Isaiah N. Granet, Co-Founder and CEO of Bland – Interview Series
Isaiah N. Granet
, Co-Founder and CEO of Bland, is a startup founder and engineer whose background blends technical execution with early entrepreneurial experience and long-standing social impact work. Prior to launching his current venture, he participated in Z Fellows and Y Combinator, built engineering experience at Lantern, and founded San Diego Chill, a nonprofit that raised over $2.5 million to help children with developmental disabilities access sports, earning national recognition and continuing today with his involvement at the board level.
Bland
is focused on building infrastructure for AI-powered phone calls, enabling businesses to deploy voice agents that can handle customer support, sales, and operational workflows at scale. The platform is designed to replace or augment traditional call centers by offering programmable voice interactions, real-time responsiveness, and deep integrations with business systems, positioning itself as a core layer in how companies automate communication with customers.
You founded San Diego Chill as a teenager to create inclusive access to sports for children with developmental disabilities, long before entering Y Combinator or launching Bland. How did that early experience building a real-world organization influence the way you approached founding a voice-first AI company that now sits between enterprises and their customers?
A lot of my life and work has focused on building. From a young age, I had this constant desire to bring things to life. Once an idea or a belief about the world pops in my head it becomes impossible for me to ignore it. Building the San Diego Chill not only taught me how to create and run an organization, it taught me about the impact our actions can have on others. To be able to give back by creating an organization that otherwise would never have existed is something deeply rewarding. The lessons and values I learned from the Chill carry with me every day.
After going through YC in 2023, what convinced you that enterprise voice infrastructure was still fundamentally broken enough to justify building an end-to-end system rather than layering LLMs on top of legacy IVR tools?
Think about the last time you used a bank chatbot. You probably waited longer than you should have, got an answer that didn’t address what you actually asked, and ended up calling anyway. Then a robotic voice walked you through a menu of options you didn’t want, and pressing 0 did nothing useful.

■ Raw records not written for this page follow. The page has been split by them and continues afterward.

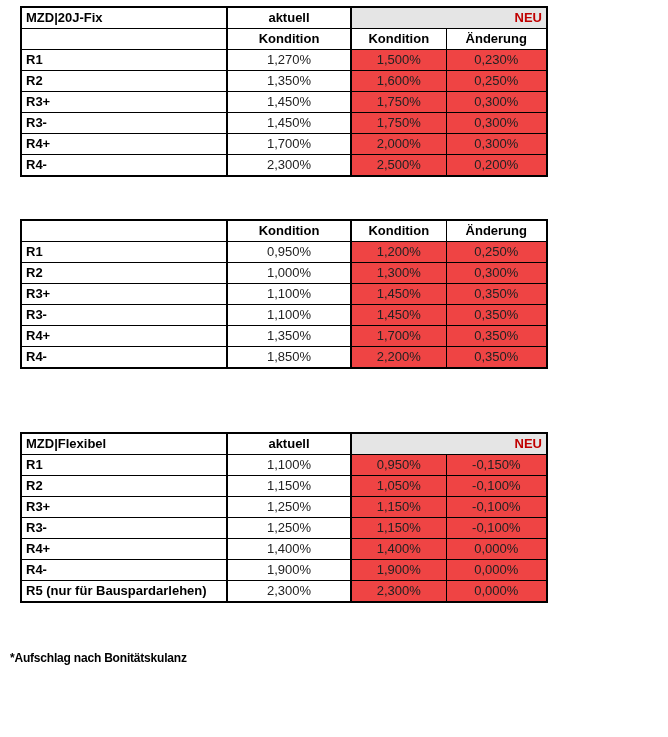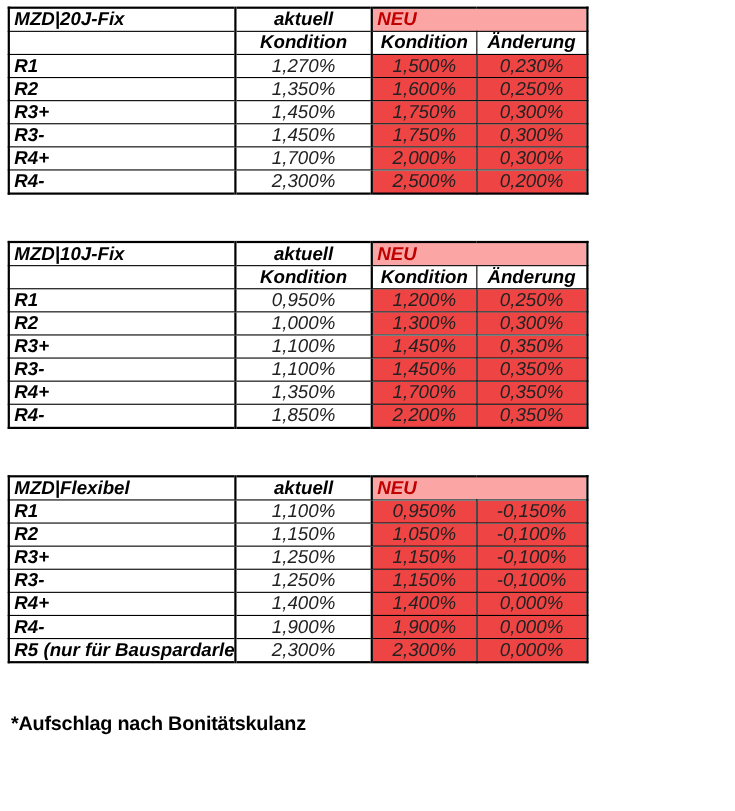"MZD|20J-Fix" table.rates { font-size: 17px -> 13px; font-style: italic -> none; left: 7px -> 20px }
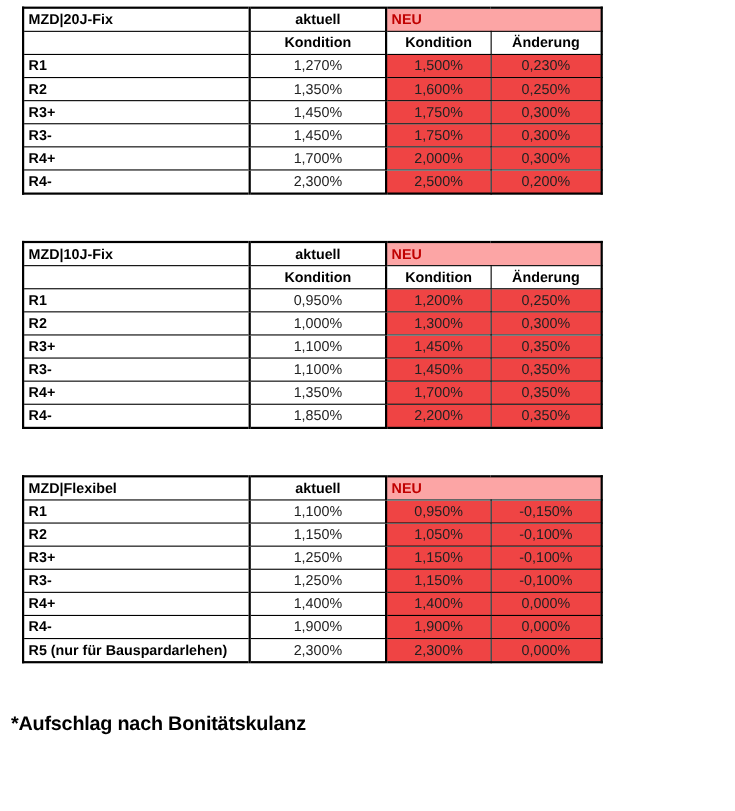"NEU" .neu-hdr { background: #fca5a5 -> #e5e5e5; text-align: left -> right }
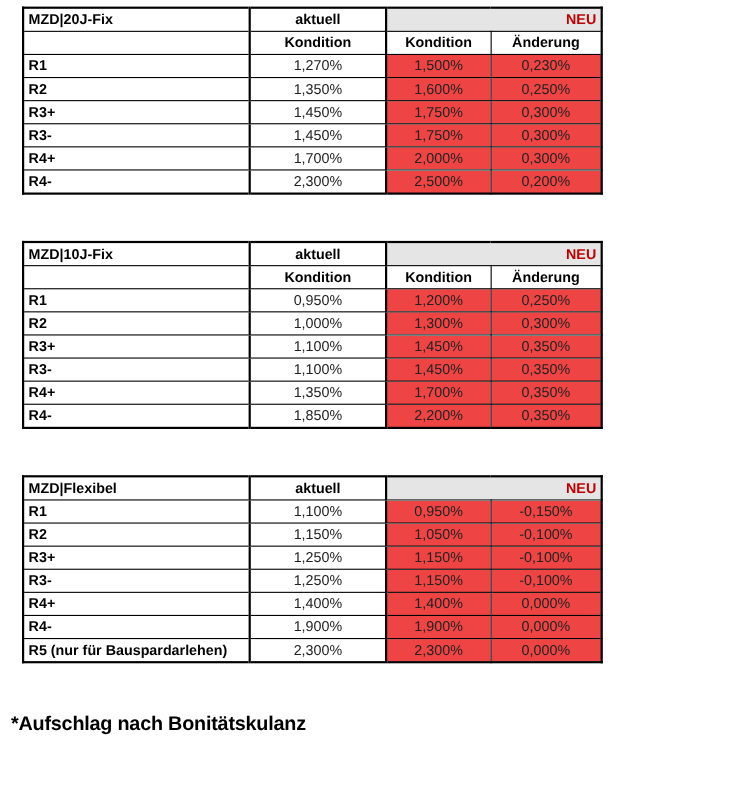"MZD|10J-Fix" tr { html: <tr> <td>MZD|10J-Fix</td> <td>aktuell</td> <td>NEU</td> </tr> -> none }
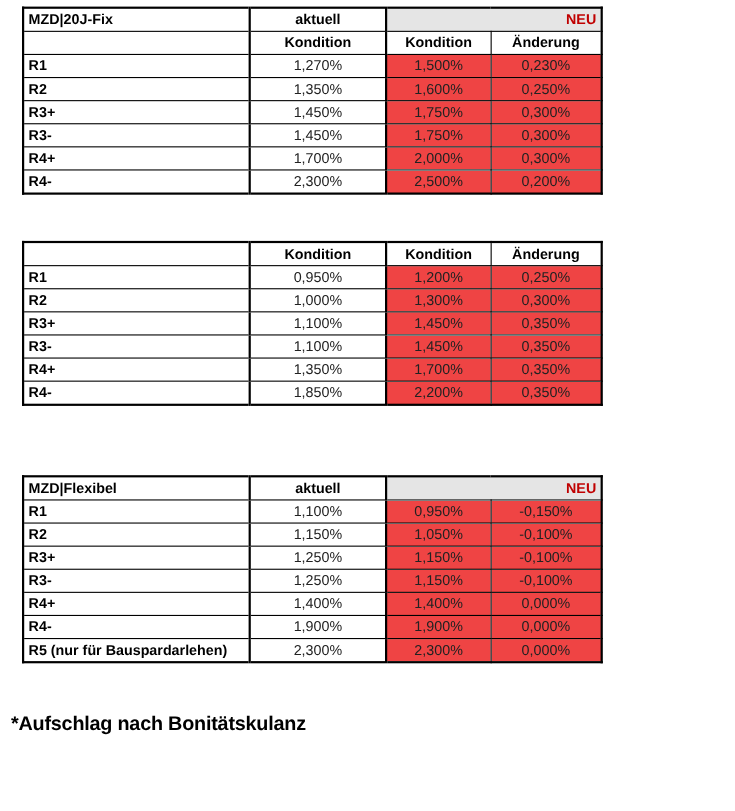"*Aufschlag nach Bonitätskulanz" .notes { font-size: 18px -> 12px }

Banks have spent billions making that experience possible, and chatbots still rank dead last in customer satisfaction at 29%. Lower than email. Lower than call centers, which everyone already complains about.
That’s been the dynamic for two decades. Businesses trying to keep customers away from their staff. Customers keep trying to get to a person. Neither side is winning.

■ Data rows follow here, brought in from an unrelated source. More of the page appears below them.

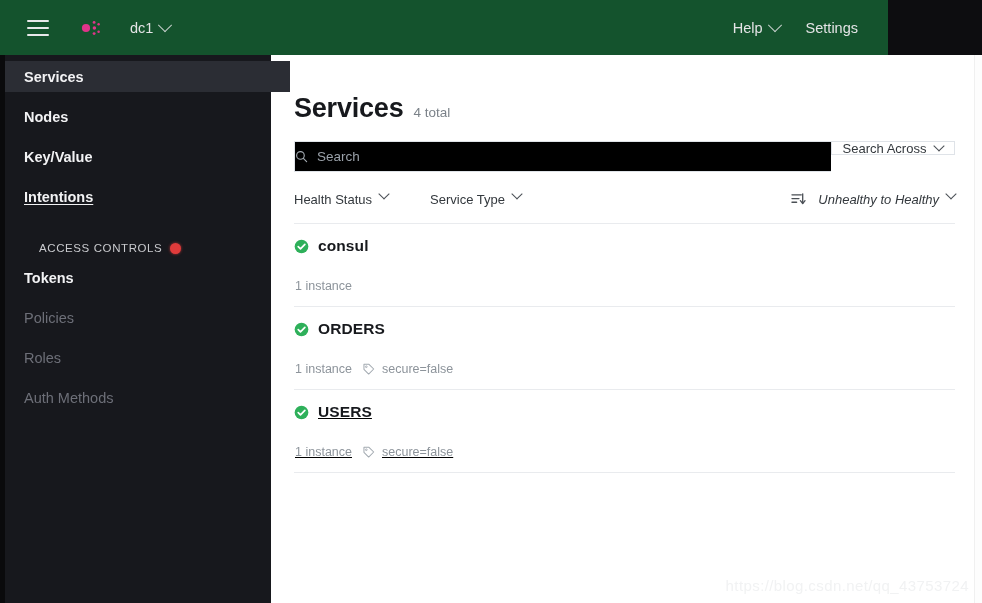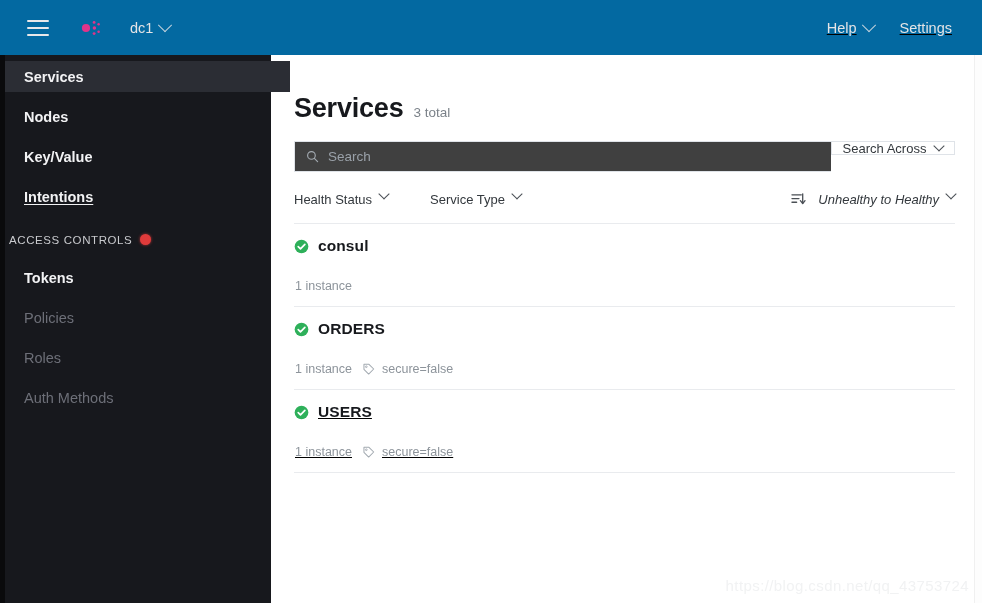"dc1" .topnav { background: #0369a1 -> #14532d; width: 982px -> 888px }
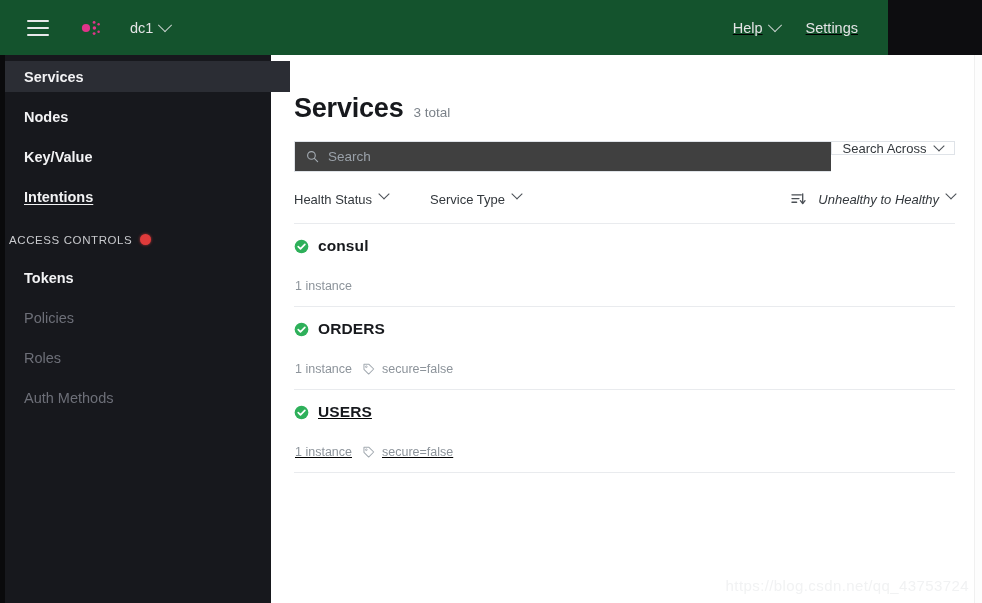"Help" .topnav-right { text-decoration: underline -> none }
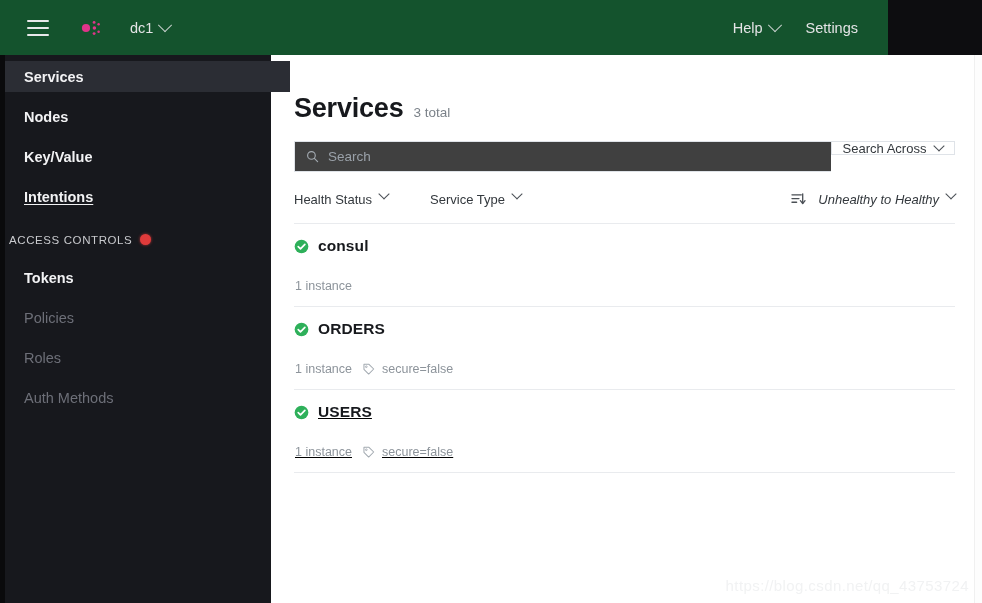"3 total" div.page-total { text: 3 -> 4 }
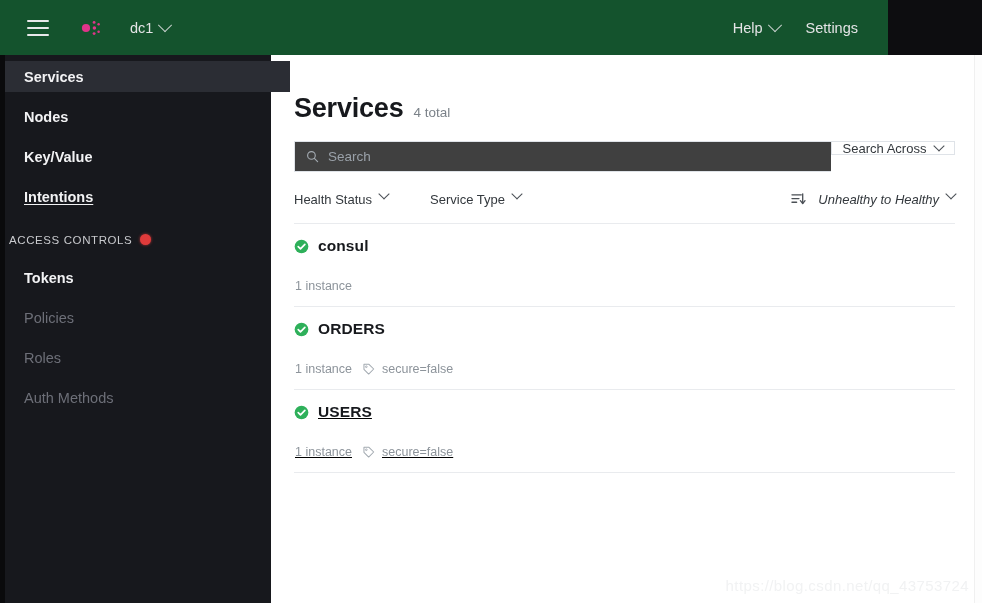"Search" .search-box { background: #404040 -> #000000; padding-left: 11px -> none }
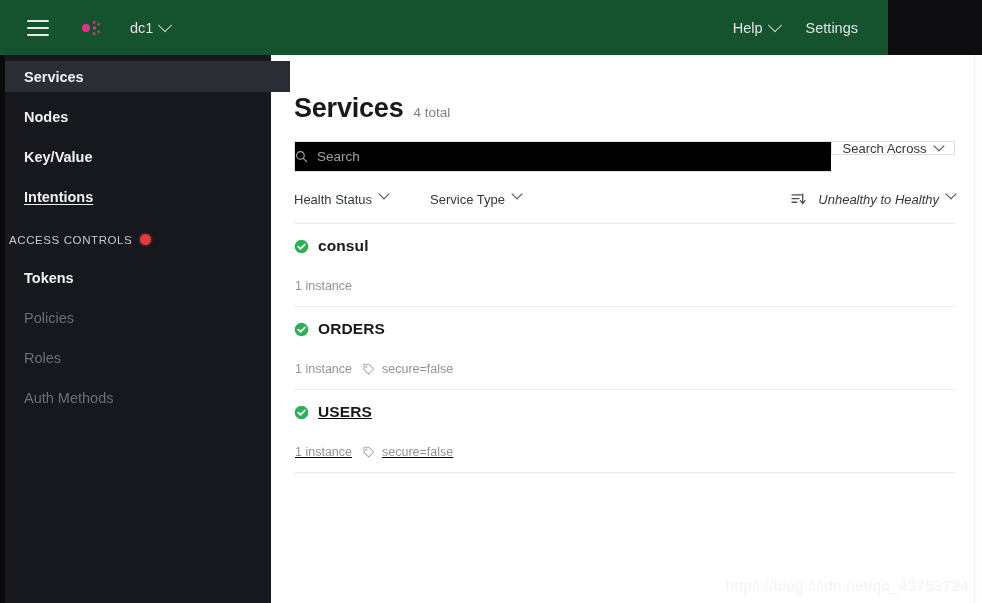"ACCESS CONTROLS" .nav-section { align-items: flex-start -> center; padding-left: 4px -> 34px }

The issue isn’t that companies don’t want to fix it. They just can’t staff their way to a good experience at scale. A call center that handles a million calls a month is an expensive, difficult operation, and the quality is inconsistent almost by definition.
What changed is that AI finally makes it possible to resolve calls instead of just routing or deflecting them. Not phone trees. Not hold music. An agent that understands what the customer is asking and handles it.
But that only works if the system is built for real-time voice from the ground up. When you layer LLMs on top of legacy IVR tools or stitch together third-party services, latency creeps in and reliability drops. Conversations break down.
That’s why we focused on building the infrastructure end to end. Voice only works if it feels immediate and natural. If it doesn’t, the customer hangs up.
Bland has taken the unusual step of building and hosting its own TTS, inference, and transcription stack internally. What tradeoffs did you see in relying on third-party APIs that ultimately pushed you toward owning the full voice infrastructure layer?
Every layer you outsource adds latency and adds risk.
Most voice AI platforms are resellers. They take third-party transcription, add a third-party model, route it through third-party TTS, and hand you the result. That can work in a controlled demo. It rarely holds up when call volume spikes or something in the chain goes wrong.
There’s also a data problem. Foundation model providers, OpenAI being the obvious example, have used customer data to train models. They say enterprise licenses are different. Maybe they are. But that uncertainty is enough to make a lot of security and compliance teams uncomfortable.
When you self-host the entire stack — transcription, inference, TTS, orchestration — you control every millisecond and every model update. Customer data stays inside the customer’s ecosystem. It doesn’t touch a third-party training pipeline, doesn’t pass through infrastructure you can’t audit, and doesn’t move unless the customer decides it should.
You can give each enterprise customer dedicated infrastructure so a spike from another company never touches their performance. And when something breaks, you can actually fix it rather than waiting on a vendor’s vendor.
For regulated industries, some customers need the full stack in their own VPC or on-premises. That’s only possible if the vendor actually owns what they’re deploying.
Traditional contact center automation has focused heavily on deflecting simple support calls. Why did you decide to prioritize long-tail, complex customer interactions instead of optimizing for volume-based automation first?
Traditional contact center automation has largely focused on deflecting simple support calls. Why did you prioritize complex, long-tail interactions instead of starting with high-volume use cases?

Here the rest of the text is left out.